Supreme Court Justice Antonin Scalia is up in arms about judges who he claims are deciding moral issues not addressed in the Constitution, including gay rights, abortion and the death penalty.

Scalia told a packed auditorium at Chapman University in Orange County, California on Tuesday that such questions should be settled by Congress or state legislatures who represent the voice of the people.

“I am questioning the propriety… indeed, the sanity… of having a value-laden decision such as this made for the entire society by unelected judges,” Scalia said, according to 365gay.com.

Scalia also spoke out against the principle of a “living Constitution” mantra, a subject he has been chanting ever since the Supreme Court stuck down sodomy laws.

Scalia, who dissented on the sodomy ruling, said the Constitution must be strictly followed and reprimanded Congress for not appointing judges who are strict constitutionalists.

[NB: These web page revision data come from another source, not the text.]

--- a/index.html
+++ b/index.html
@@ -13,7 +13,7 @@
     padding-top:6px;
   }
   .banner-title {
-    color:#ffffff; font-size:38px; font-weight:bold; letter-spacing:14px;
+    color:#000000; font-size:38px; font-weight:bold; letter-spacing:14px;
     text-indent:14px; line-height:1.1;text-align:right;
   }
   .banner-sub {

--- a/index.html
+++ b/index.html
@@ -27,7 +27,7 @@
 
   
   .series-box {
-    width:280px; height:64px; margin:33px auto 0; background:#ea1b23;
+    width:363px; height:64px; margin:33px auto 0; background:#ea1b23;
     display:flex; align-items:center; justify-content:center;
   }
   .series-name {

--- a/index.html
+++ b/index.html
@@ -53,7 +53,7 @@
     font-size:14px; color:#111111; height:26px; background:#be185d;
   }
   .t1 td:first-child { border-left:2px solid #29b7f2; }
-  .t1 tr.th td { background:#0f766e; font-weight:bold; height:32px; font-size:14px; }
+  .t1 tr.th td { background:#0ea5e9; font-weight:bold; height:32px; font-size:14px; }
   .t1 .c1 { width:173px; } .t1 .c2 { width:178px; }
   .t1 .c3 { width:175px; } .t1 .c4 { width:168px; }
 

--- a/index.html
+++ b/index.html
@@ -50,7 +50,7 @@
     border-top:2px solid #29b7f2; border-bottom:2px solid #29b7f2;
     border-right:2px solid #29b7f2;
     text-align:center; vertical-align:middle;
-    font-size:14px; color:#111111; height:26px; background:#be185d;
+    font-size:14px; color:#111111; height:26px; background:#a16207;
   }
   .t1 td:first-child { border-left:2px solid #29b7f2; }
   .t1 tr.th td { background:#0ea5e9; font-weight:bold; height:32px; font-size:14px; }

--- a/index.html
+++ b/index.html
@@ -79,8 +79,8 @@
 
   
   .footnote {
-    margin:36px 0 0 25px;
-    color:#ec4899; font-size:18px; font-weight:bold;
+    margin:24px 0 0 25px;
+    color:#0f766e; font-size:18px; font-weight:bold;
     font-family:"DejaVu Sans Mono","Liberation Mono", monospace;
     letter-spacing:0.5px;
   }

“Now the Senate is looking for moderate judges, mainstream judges. What in the world is a moderate interpretation of a constitutional text? Halfway between what it says and what we’d like it to say?” he said.

Scalia’s remarks led to a quick response from the Human Rights Campaign.

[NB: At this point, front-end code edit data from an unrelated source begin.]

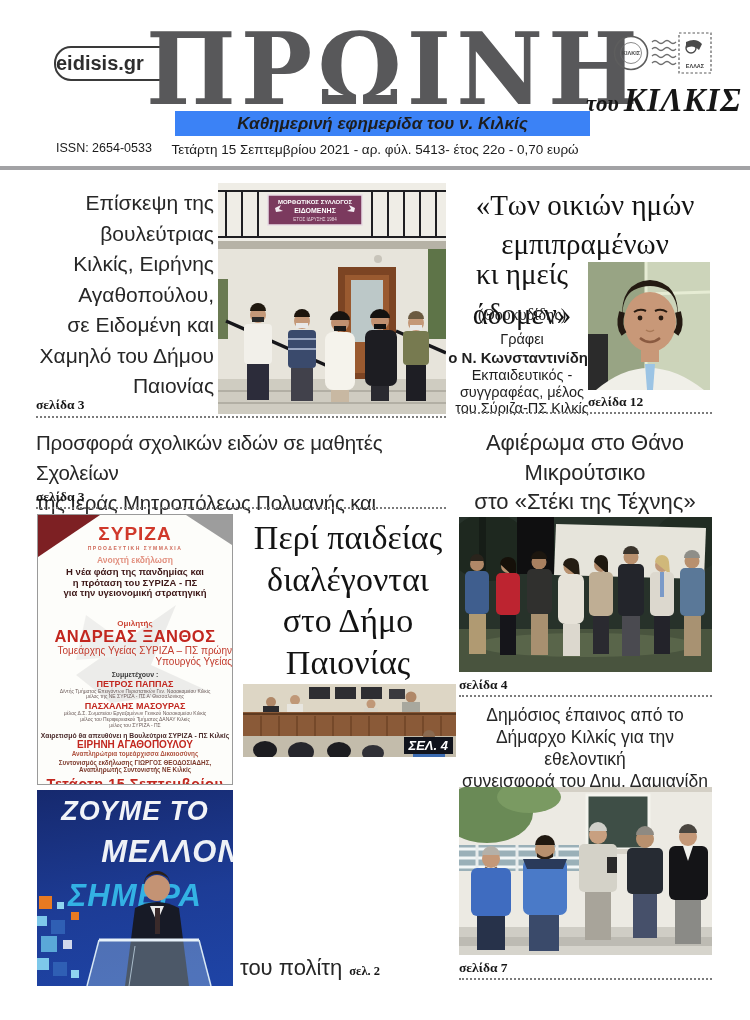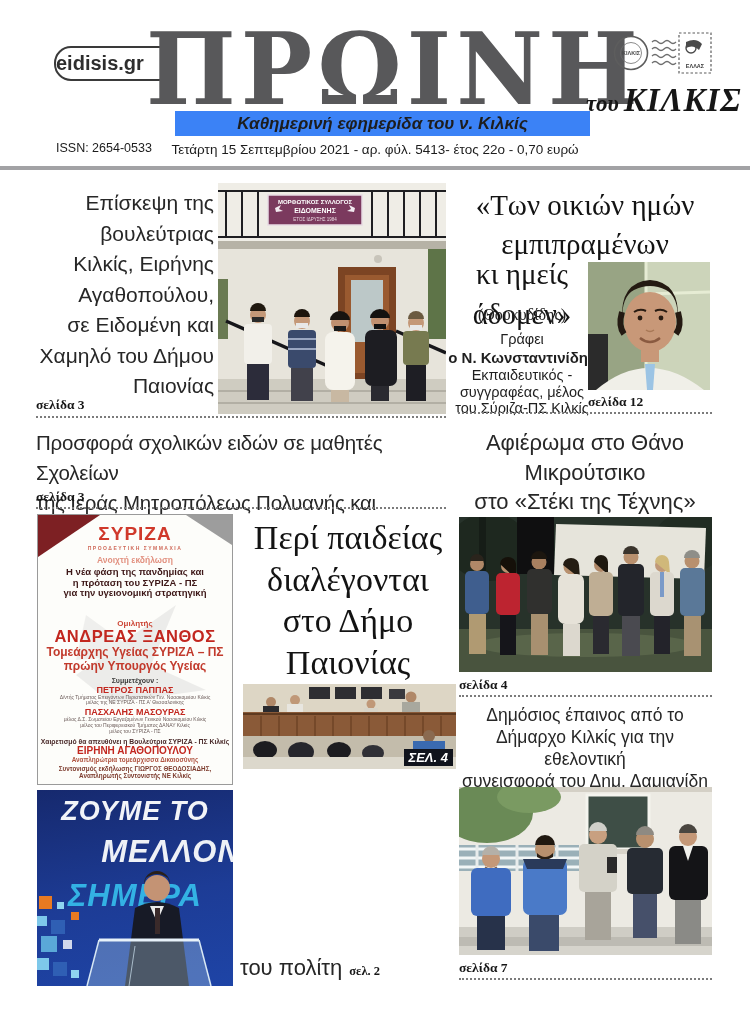--- a/index.html
+++ b/index.html
@@ -65,7 +65,7 @@
   .p-title{margin-top:2px;font-size:9.5px;font-weight:bold;color:#3d1717;line-height:10.5px;}
   .p-splabel{margin-top:20px;font-size:8px;font-weight:bold;color:#cc4434;}
   .p-speaker{font-size:16.5px;font-weight:bold;color:#c2271f;letter-spacing:0.5px;line-height:17px;}
-  .p-sptitle{font-size:12px;font-weight:bold;color:#c23a2c;}
+  .p-sptitle{font-size:10px;font-weight:normal;color:#c23a2c;text-align:right;}
   .p-partlabel{margin-top:4px;font-size:7px;font-weight:bold;color:#3a3a3a;}
   .p-part{margin-top:1px;font-size:9px;font-weight:bold;color:#c2271f;}
   .p-partdesc{font-size:5px;color:#6a5a58;line-height:5.8px;}

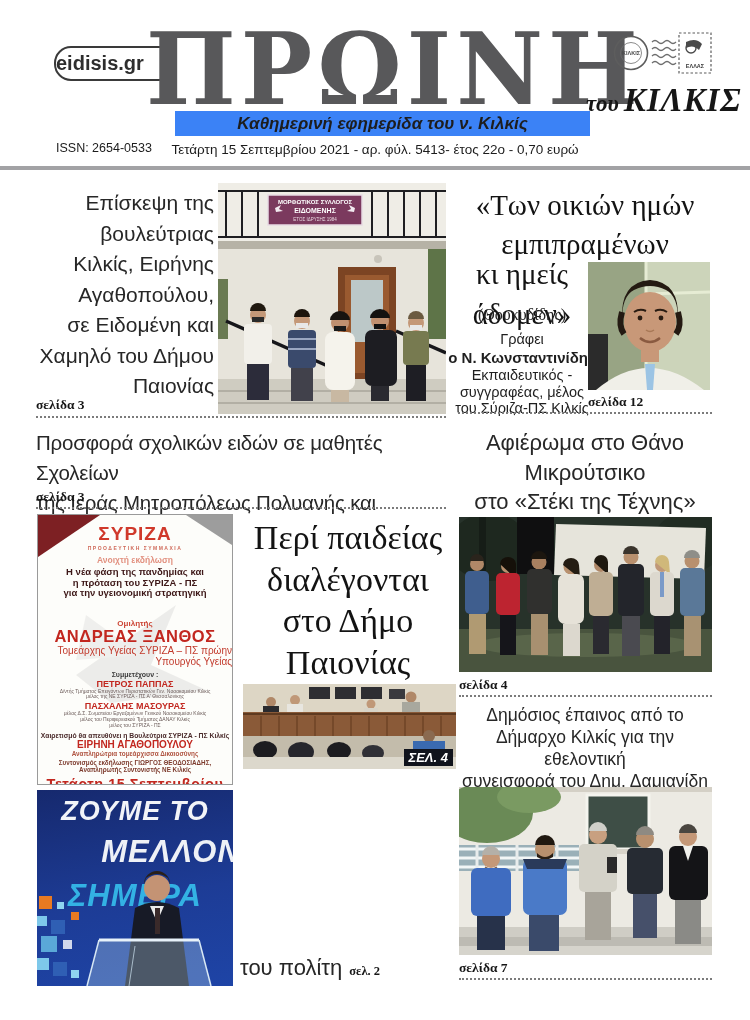--- a/index.html
+++ b/index.html
@@ -82,7 +82,7 @@
   .cmp-3{top:88px;font-size:31px;color:#35b9e9;opacity:0.95;}
   
   .h-peri{left:240px;top:517px;width:216px;text-align:center;font-size:34px;line-height:41.5px;}
-  .ph-council{left:243px;top:684px;width:213px;height:85px;}
+  .ph-council{left:243px;top:684px;width:213px;height:73px;}
   .sel4{position:absolute;right:3px;bottom:3px;background:#10131c;color:#fff;
         font-weight:bold;font-style:italic;font-size:13px;padding:0 5px;line-height:17px;}
   .h-georg{left:240px;top:766px;width:218px;font-size:22px;line-height:27px;}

“It’s alarming that a Supreme Court justice is telling the American people we have no place bringing issues of fairness to the court,” said Human Rights Campaign President Joe Solmonese. “Throughout our nation’s history, the Supreme Court is the very place Americans rely upon as the final authority on cases of unfair and unjust treatment.”

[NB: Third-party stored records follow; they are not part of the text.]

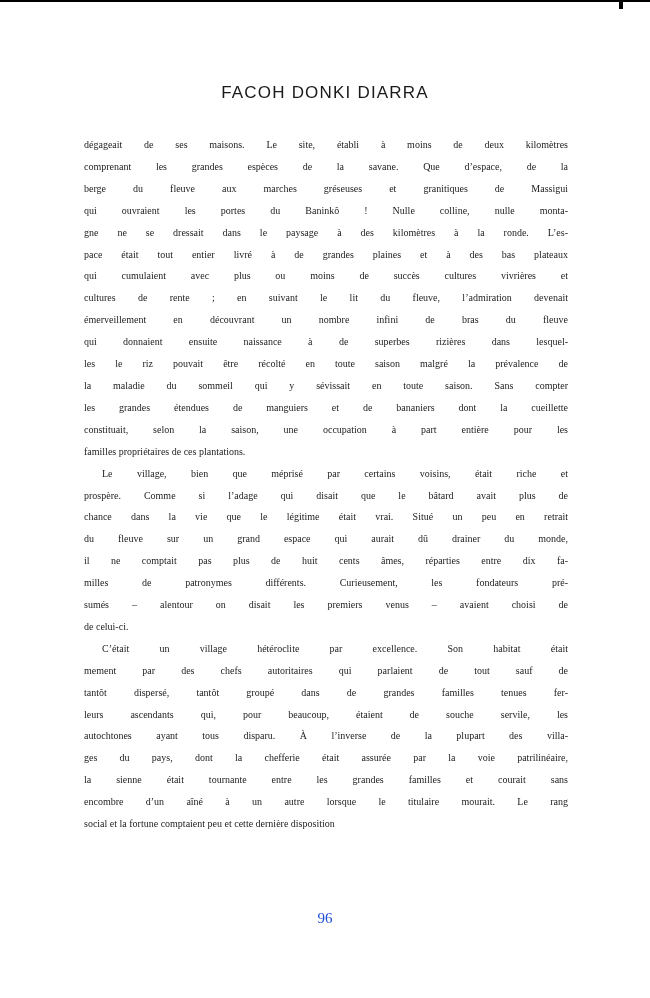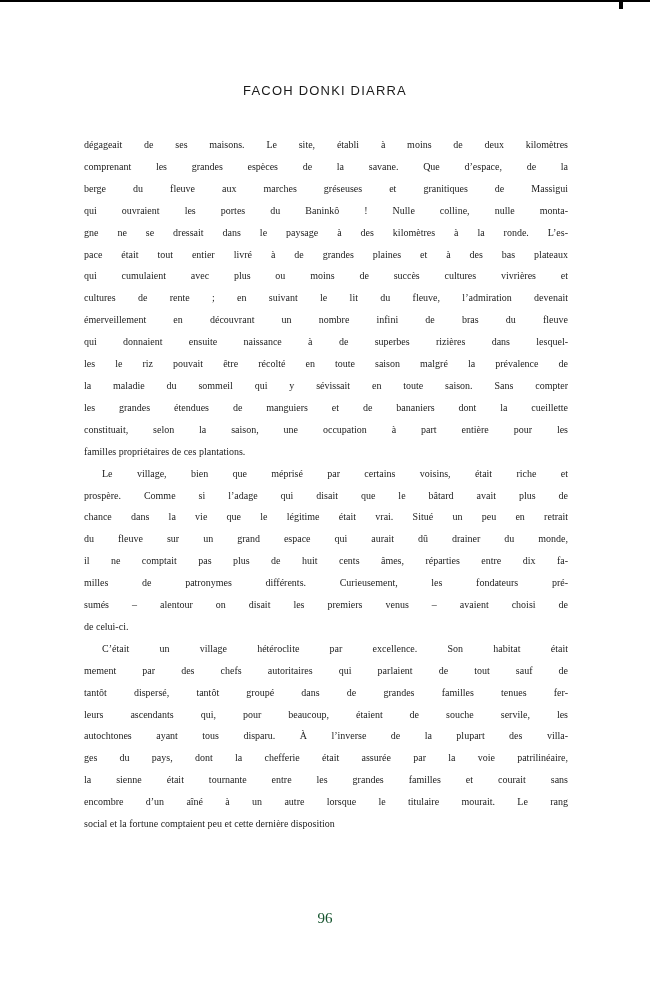--- a/index.html
+++ b/index.html
@@ -39,7 +39,7 @@
     width: 650px;
     text-align: center;
     font-family: "Liberation Sans", sans-serif;
-    font-size: 13px;
+    font-size: 17px;
     letter-spacing: 1.2px;
     color: #1a1a1a;
   }

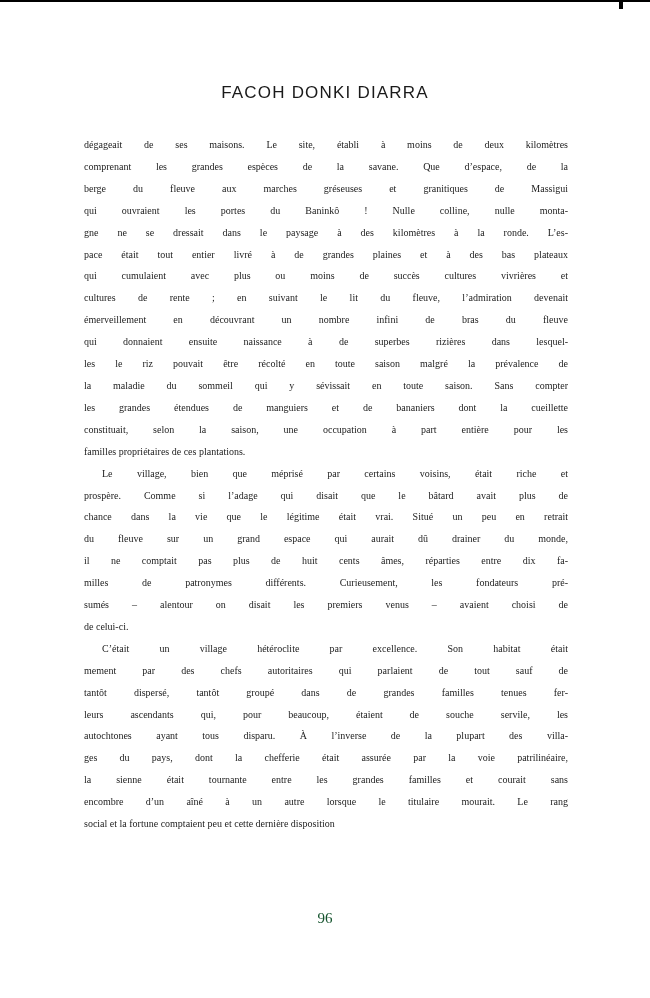--- a/index.html
+++ b/index.html
@@ -72,7 +72,7 @@
     width: 650px;
     text-align: center;
     font-size: 15px;
-    color: #14532d;
+    color: #1d4ed8;
   }
 </style>
 </head>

Solmonese also said that because of Scalia’s ties to the Bush White House, his remarks “only further deepen our concern with Judge [John} Roberts’ nomination.”

Last week, the HRC and three other LGBT rights groups announced their opposition to the nomination of Roberts to the Supreme Court. On Wednesday the American Civil Liberties Union urged a careful review of Roberts during Senate confirmation hearings.